Extracts from the speeches that followed:

Lord Parkinson of Whitley Bay (Con, DCMS): Amendments 128 to 133 and 143 to 153, in the names of the right reverend Prelate the Bishop of Derby and the noble Lord, Lord Stevenson of Balmacara, seek to ensure that priority offences relating to modern slavery and human trafficking, where they victimise children, are included in Schedule 6. These amendments also seek to require technology companies to report content which relates to modern slavery and the trafficking of children—including the criminal exploitation of children—irrespective of whether it is sexual exploitation or not. As noble Lords know, the strongest provisions in the Bill relate to children’s safety, and particularly to child sexual exploitation and abuse content. These offences are captured in Schedule 6. The Bill includes a power for Ofcom to issue notices to companies requiring them to use accredited technology or to develop new technology to identify, remove and prevent users encountering such illegal content, whether communicated publicly or privately.

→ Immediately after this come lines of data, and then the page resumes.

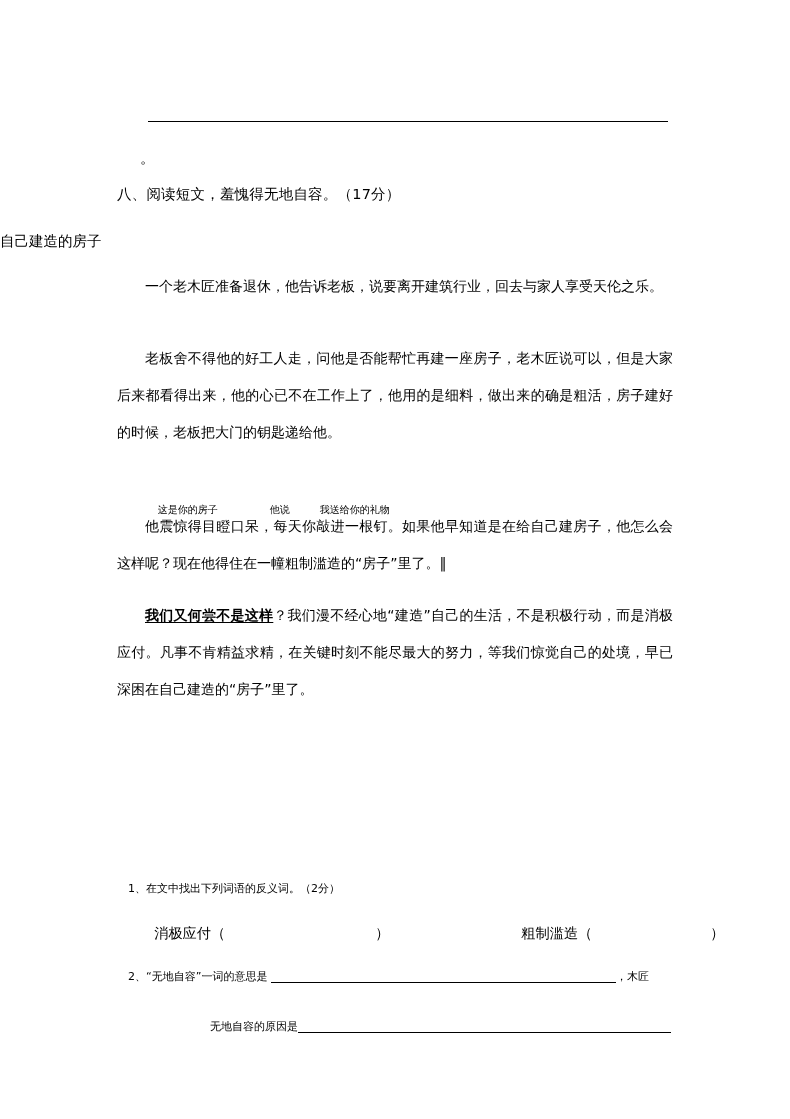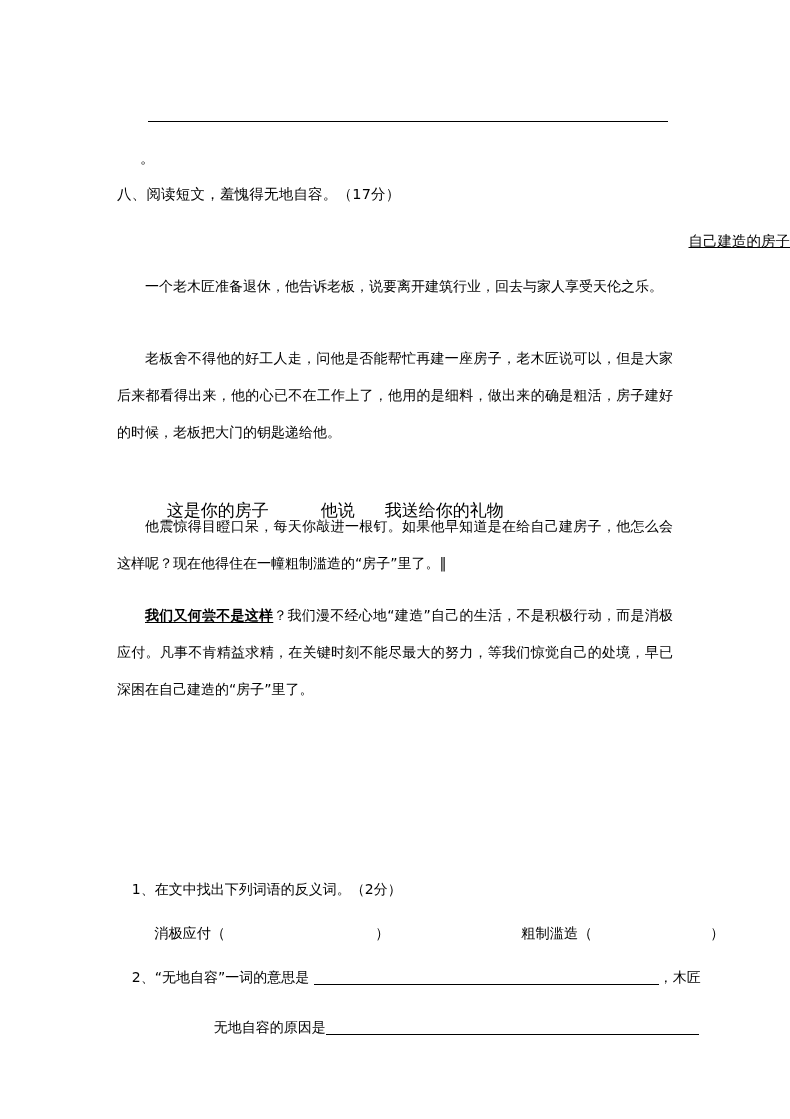"自己建造的房子" .article-title { text-align: right -> left; text-decoration: underline -> none }
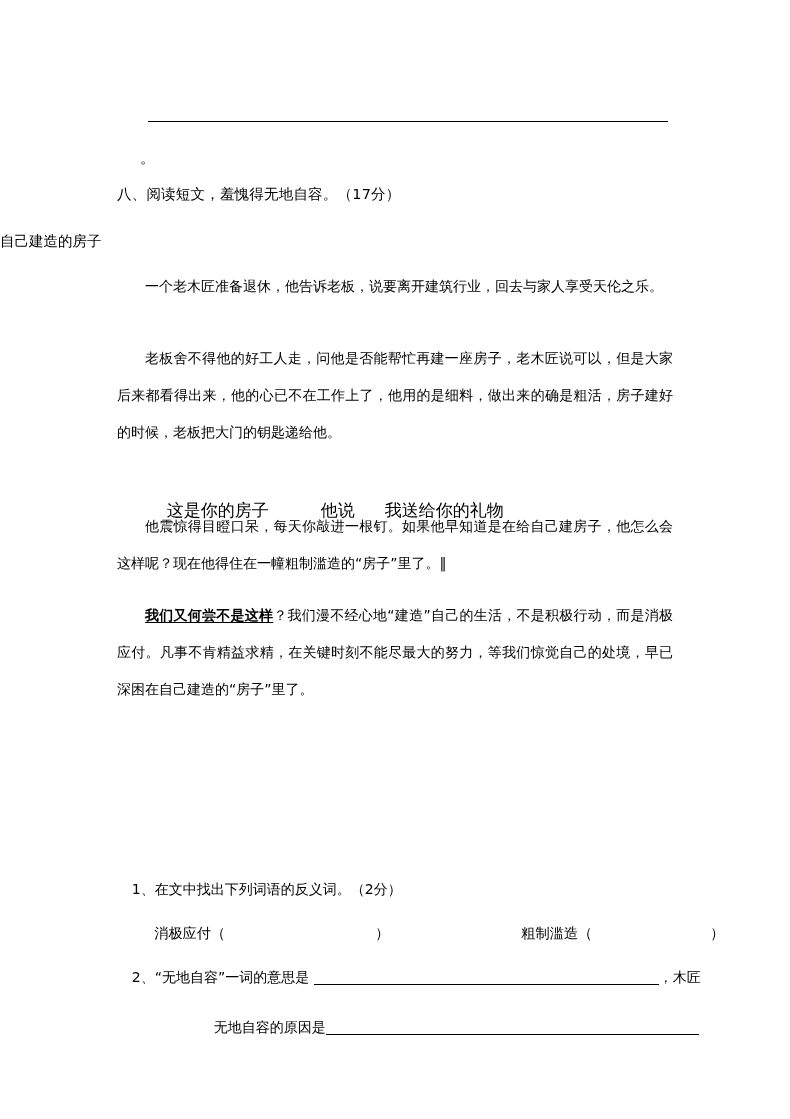"这是你的房子 他说 我送给你的礼物" .dialogue { font-size: 17px -> 10px }
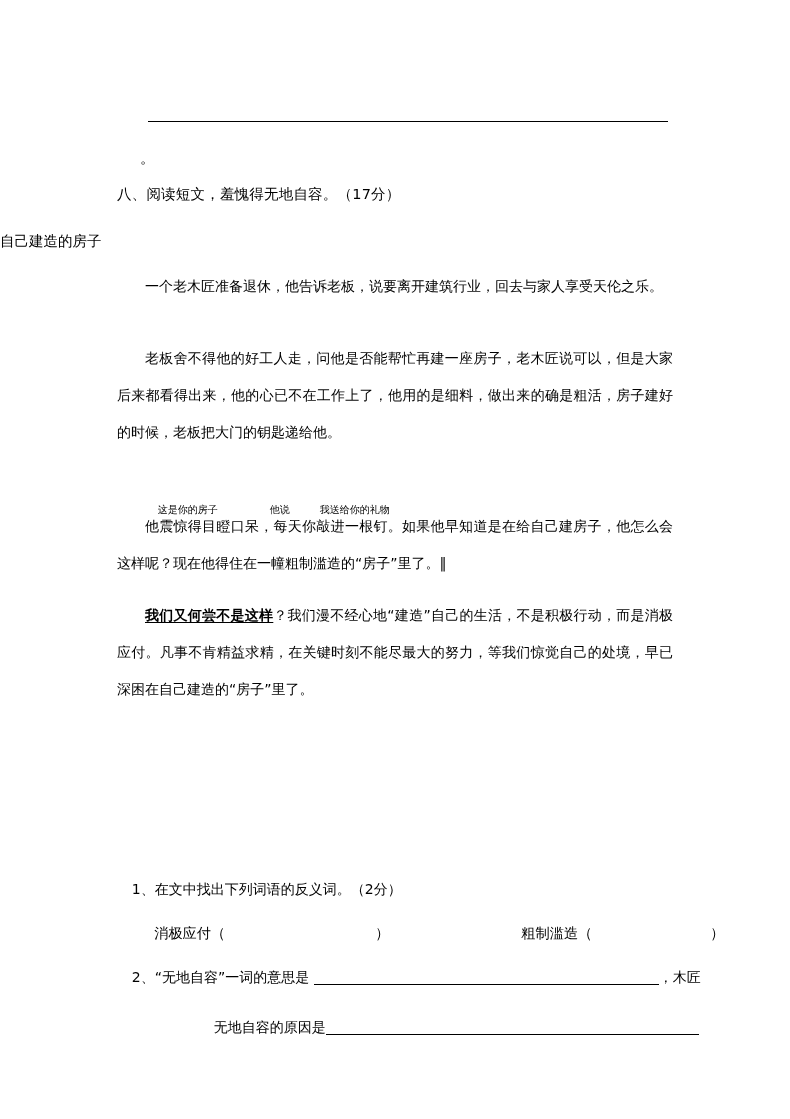"1、在文中找出下列词语的反义词。（2分）" .q-line { font-size: 14px -> 11px }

These amendments would give Ofcom the ability to issue such notices for modern slavery content which affects children, even when there is no child sexual exploitation or abuse involved. That would not be appropriate for a number of reasons. The power to tackle illegal content on private communications has been restricted to the identification of content relating to child sexual exploitation and abuse because of the particular risk to children posed by content which is communicated privately. Private spaces online are commonly used by networks of criminals to share illegal images—as we have heard—videos, and tips on the commitment of these abhorrent offences. This is highly unlikely to be reported by other offenders, so it will go undetected if companies do not put in place measures to identify it. Earlier in Committee, the noble Lord, Lord Allan, suggested that those who receive it should report it, but of course, in a criminal context, a criminal recipient would not do that.

Extending this power to cover the identification of modern slavery in content which is communicated privately would be challenging to justify and could represent a disproportionate intrusion into someone’s privacy. Furthermore, modern slavery is usually identified through patterns of behaviour or by individual reporting, rather than through content alone. This reduces the impact that any proactive technology required under this power would have in tackling such content.

Lord Moylan (Con): The debate expressed a very wide range of concerns. Concerns about gang grooming and recruiting were expressed on behalf of the right reverend Prelate the Bishop of Derby and my noble friend Lady Buscombe expressed concerns about trolling of country businesses. However, I think it is fair to say that most speakers focused on the following issues. The first was the definition of legality, which was so well explicated by the noble Lord, Lord Allan of Hallam. The second was the judgment bar that providers have to pass to establish whether something should be taken down. The third was the legislative mandating of private foreign companies to censor free speech rights that are so hard-won here in this country. These are the things that mainly concern us.